Under the fourth paragraph, an application mechanism has been introduced that allows non-custodial parent to access the child’s health data in a limited manner. Accordingly, where the non-custodial parent applies to the General Directorate for Health Information Systems requesting access to data, such application shall be evaluated and, if deemed appropriate, only information from which conclusions may be drawn regarding the child’s health status — excluding data such as location, address or contact information — may be shared with the applicant. This new arrangement prevents the non-custodial parent from being entirely excluded from access, while significantly restricting the scope of data to be shared by taking into account the best interests and privacy of the child.

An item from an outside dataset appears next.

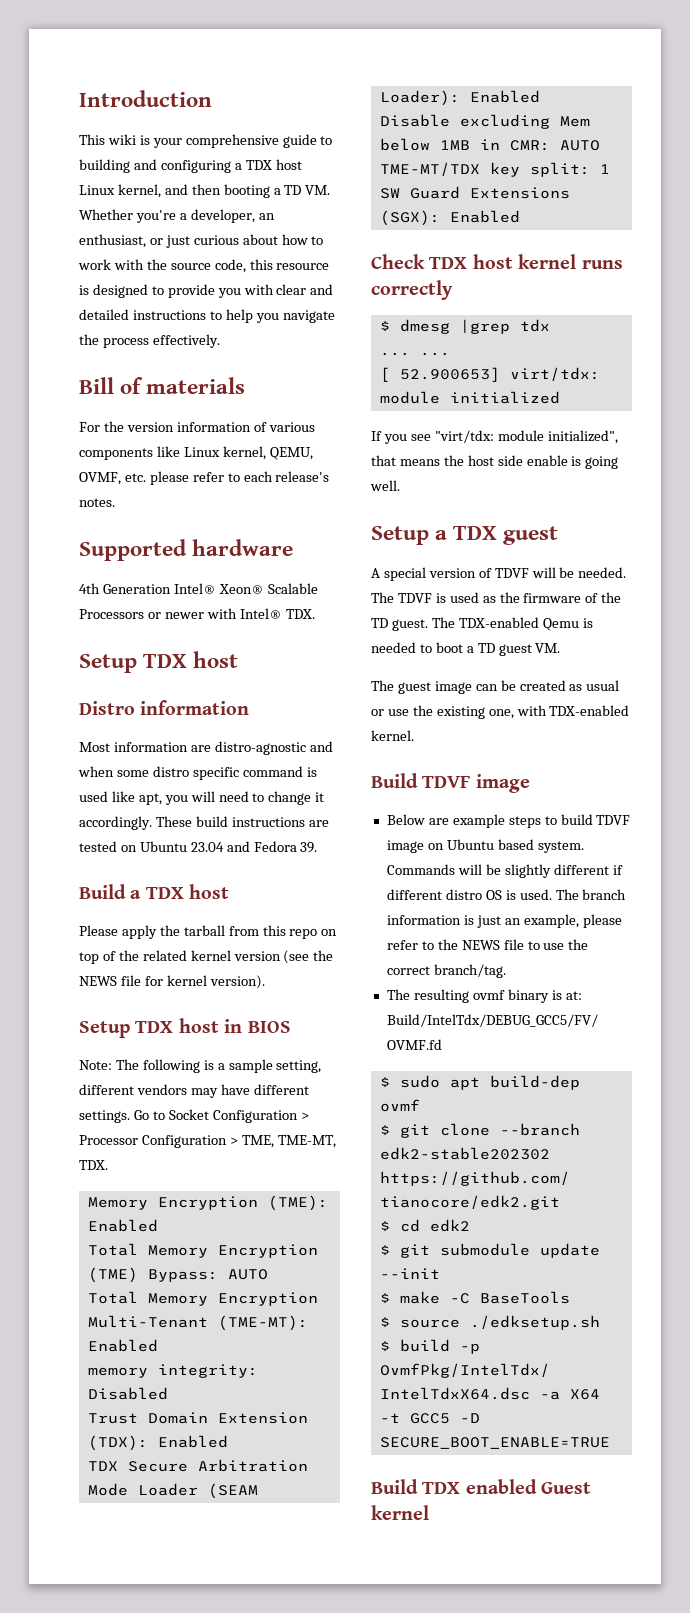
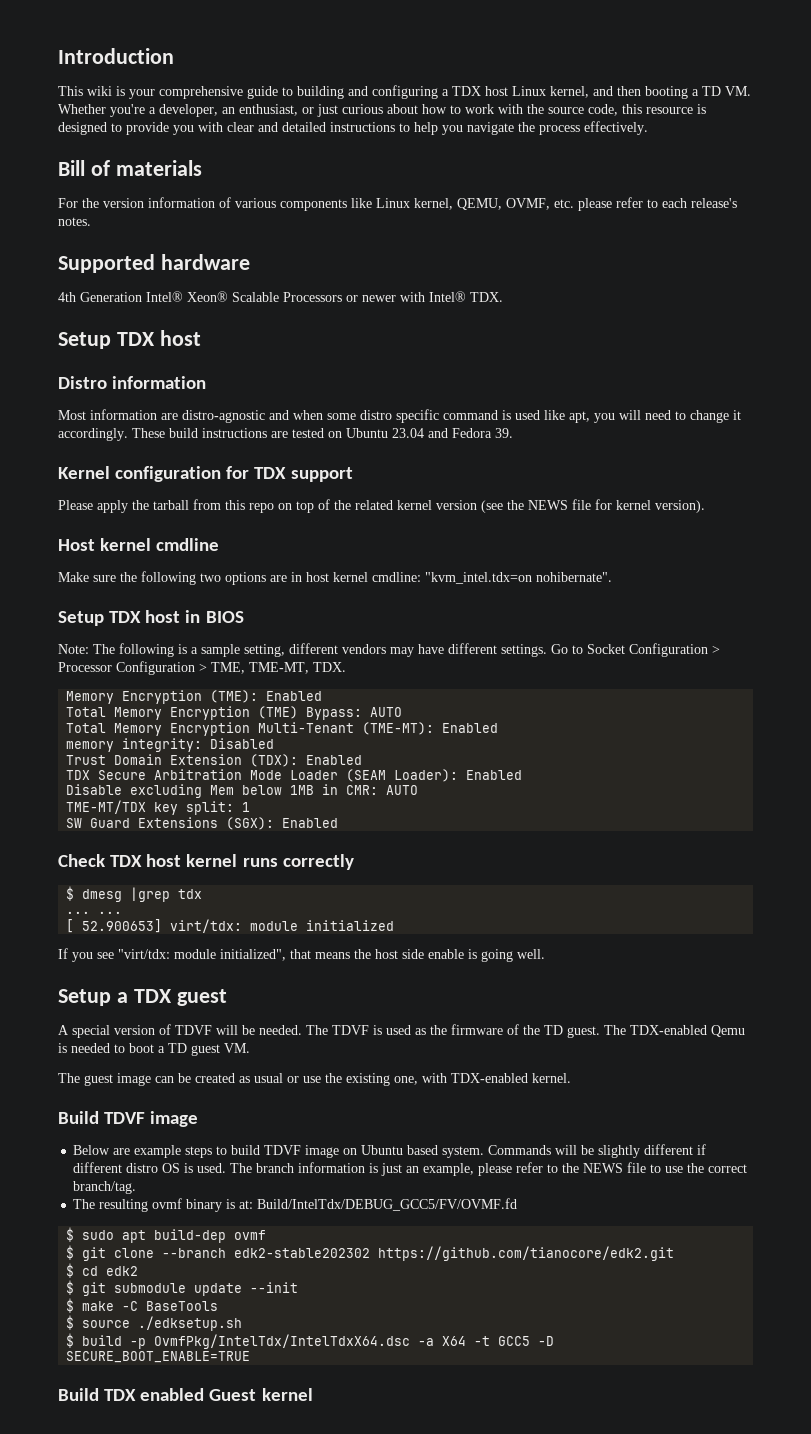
- Build a TDX host
+ Kernel configuration for TDX support
+ Host kernel cmdline
+ Make sure the following two options are in host kernel cmdline: "kvm_intel.tdx=on nohibernate".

5. Access to Health Data of Individuals Holding a Disability Report
With the Amending Regulation, the title of Article 9 of the Regulation has been amended to read “Access to Health Data by Relatives of Patients and Relatives of Persons Receiving Healthcare Services”, and a specific provision regarding individuals holding a disability report has been introduced as follows:
“Health data of individuals holding a disability report may also be accessed by care providers as defined under the Regulation.”
Through this amendment, access to the health data of individuals with a disability report has been extended beyond patient relatives to also include persons who assume responsibility for their care and supervision.

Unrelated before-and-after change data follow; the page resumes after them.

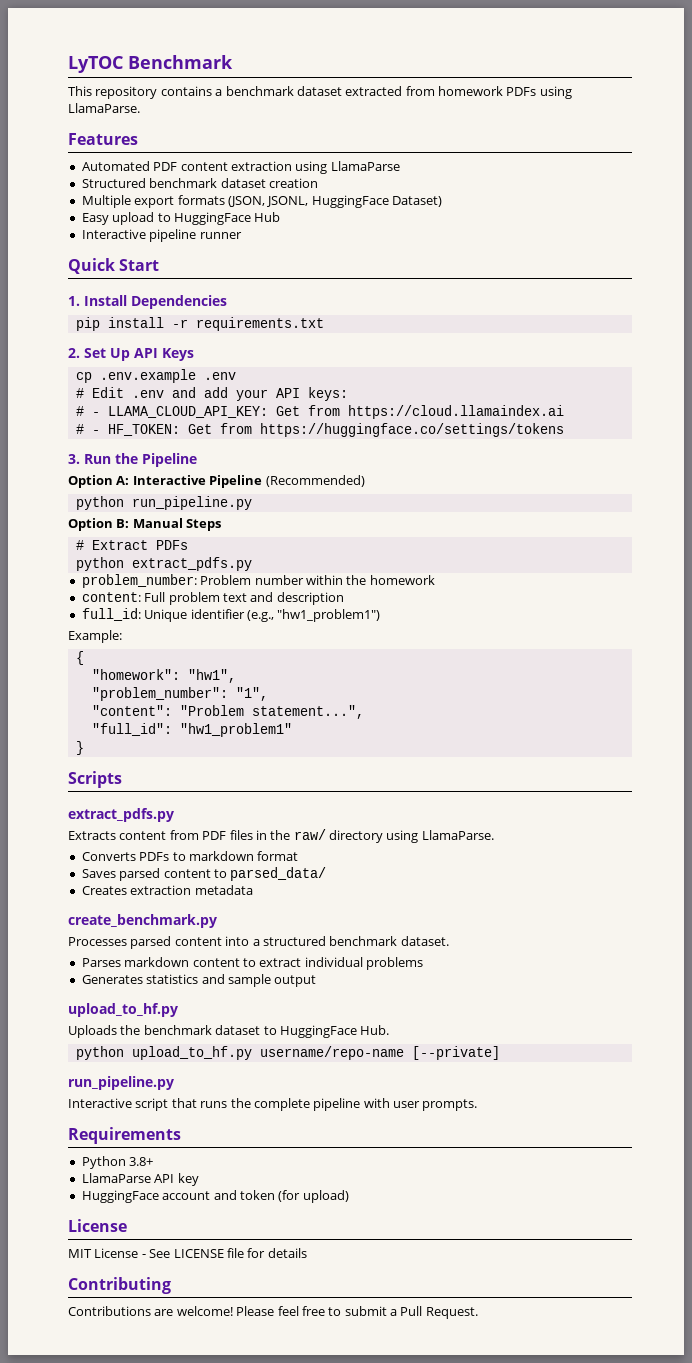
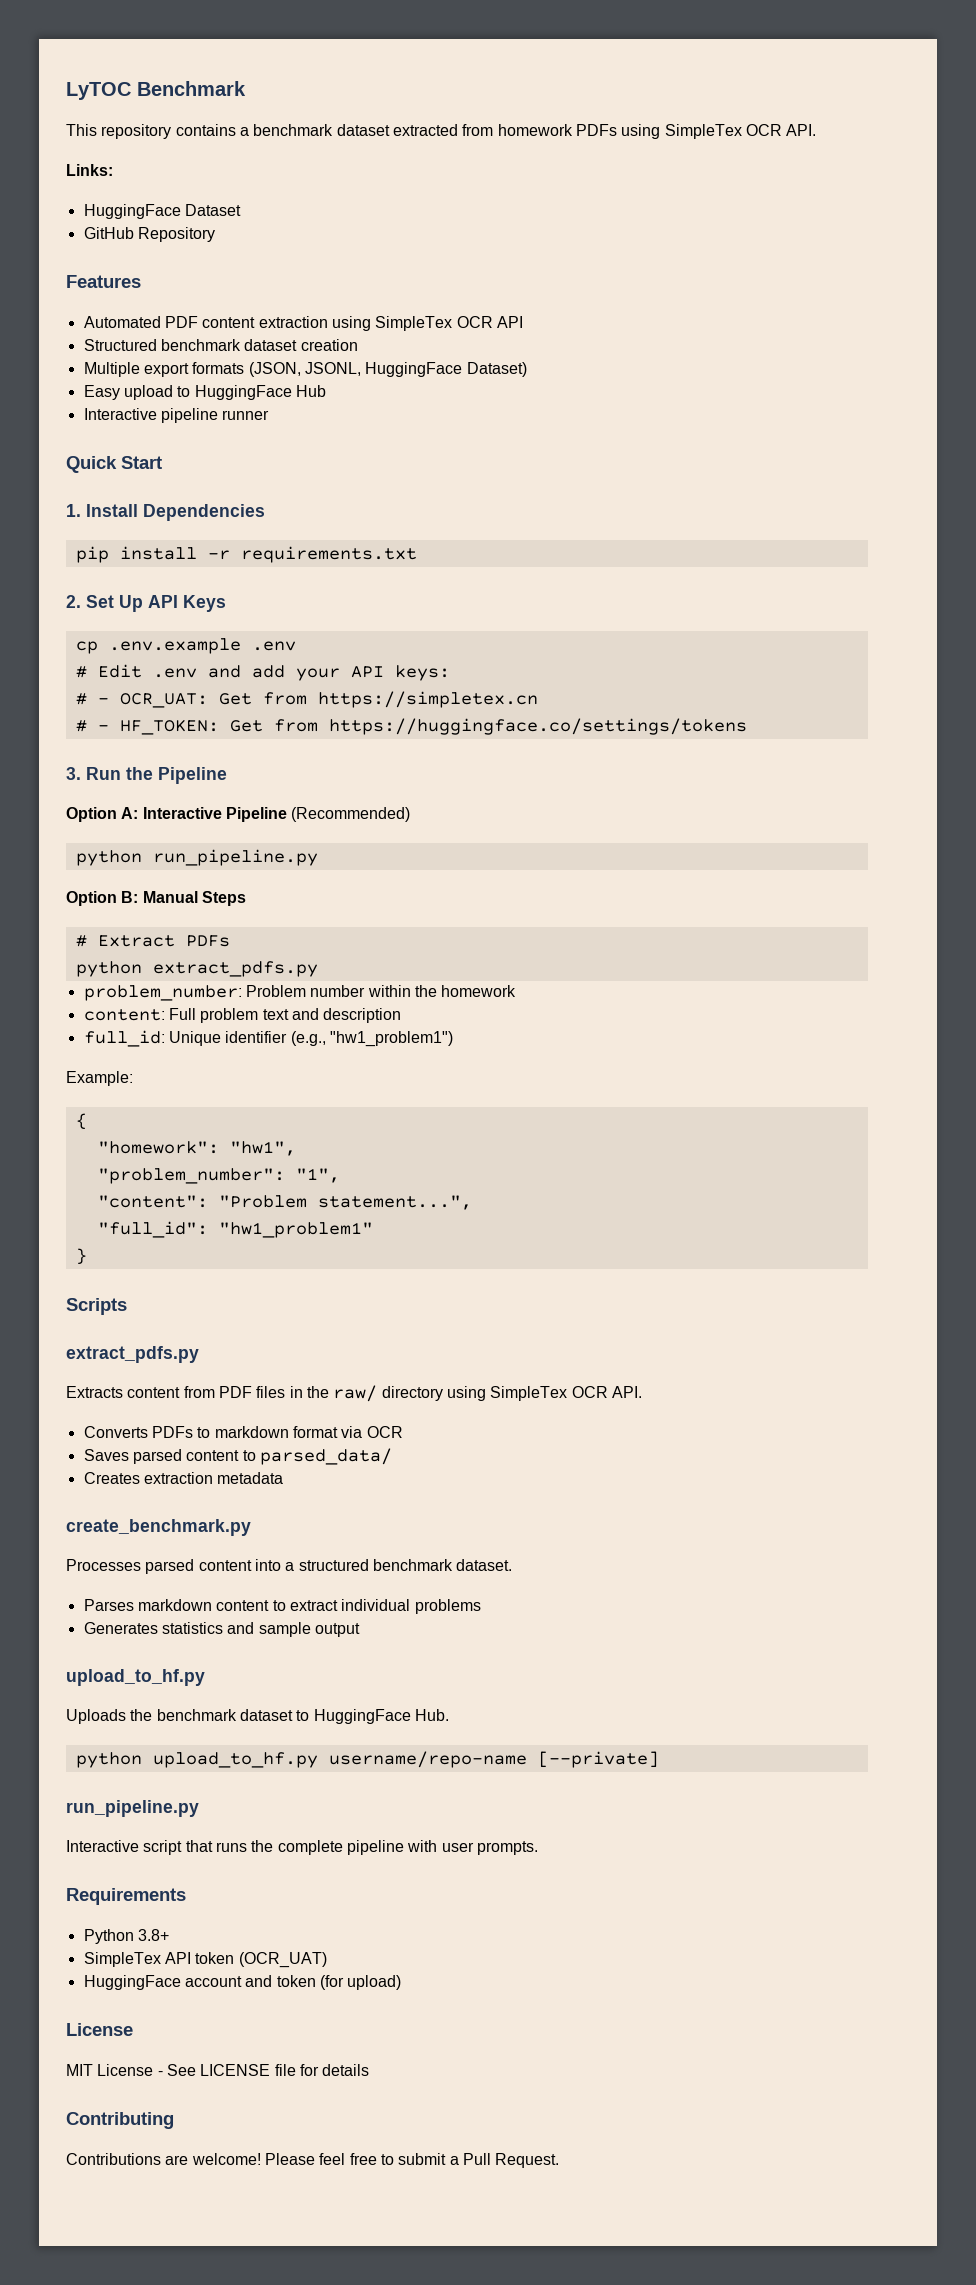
- This repository contains a benchmark dataset extracted from homework PDFs using LlamaParse.
+ This repository contains a benchmark dataset extracted from homework PDFs using SimpleTex OCR API.
+ Links:
+ HuggingFace Dataset
+ GitHub Repository
- Automated PDF content extraction using LlamaParse
+ Automated PDF content extraction using SimpleTex OCR API
- # - LLAMA_CLOUD_API_KEY: Get from https://cloud.llamaindex.ai
+ # - OCR_UAT: Get from https://simpletex.cn
- Extracts content from PDF files in the raw/ directory using LlamaParse.
+ Extracts content from PDF files in the raw/ directory using SimpleTex OCR API.
- Converts PDFs to markdown format
+ Converts PDFs to markdown format via OCR
- LlamaParse API key
+ SimpleTex API token (OCR_UAT)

6. Access of Lawyers to Health Data
With the Amending Regulation, Article 10 of the Regulation has been repealed. Prior to the amendment, this article was titled “access of lawyers to health data” and stipulated that lawyers could not request their clients’ health data on the basis of a general power of attorney. Accordingly, for health data to be transferred to a lawyer, it was mandatory for the power of attorney to contain a specific provision explicitly granting consent for the processing and transfer of sensitive personal data.
The repeal of Article 10 does not mean that lawyers may now obtain unlimited access to all health data on the basis of the general power of attorney. In practice, healthcare service providers are expected to continue to require safeguards such as explicit consent, a power of attorney containing specific authorization, or a court order, within the framework of Article 6(3) of the Law, with respect to the processing of sensitive personal data.
III. Conclusion
With the Amending Regulation, the rules governing access to personal health data have been restructured; the categories of persons authorised to access such data, data processing processes concerning children and individuals with disabilities, and the conditions for lawyers’ access have been revised. The amendments introduce significant changes aimed at strengthening data security, clarifying access mechanisms, and enhancing the data subject’s control over personal data. In practice, healthcare service providers and other data processing parties are required to ensure compliance with the new provisions and to update their processes accordingly.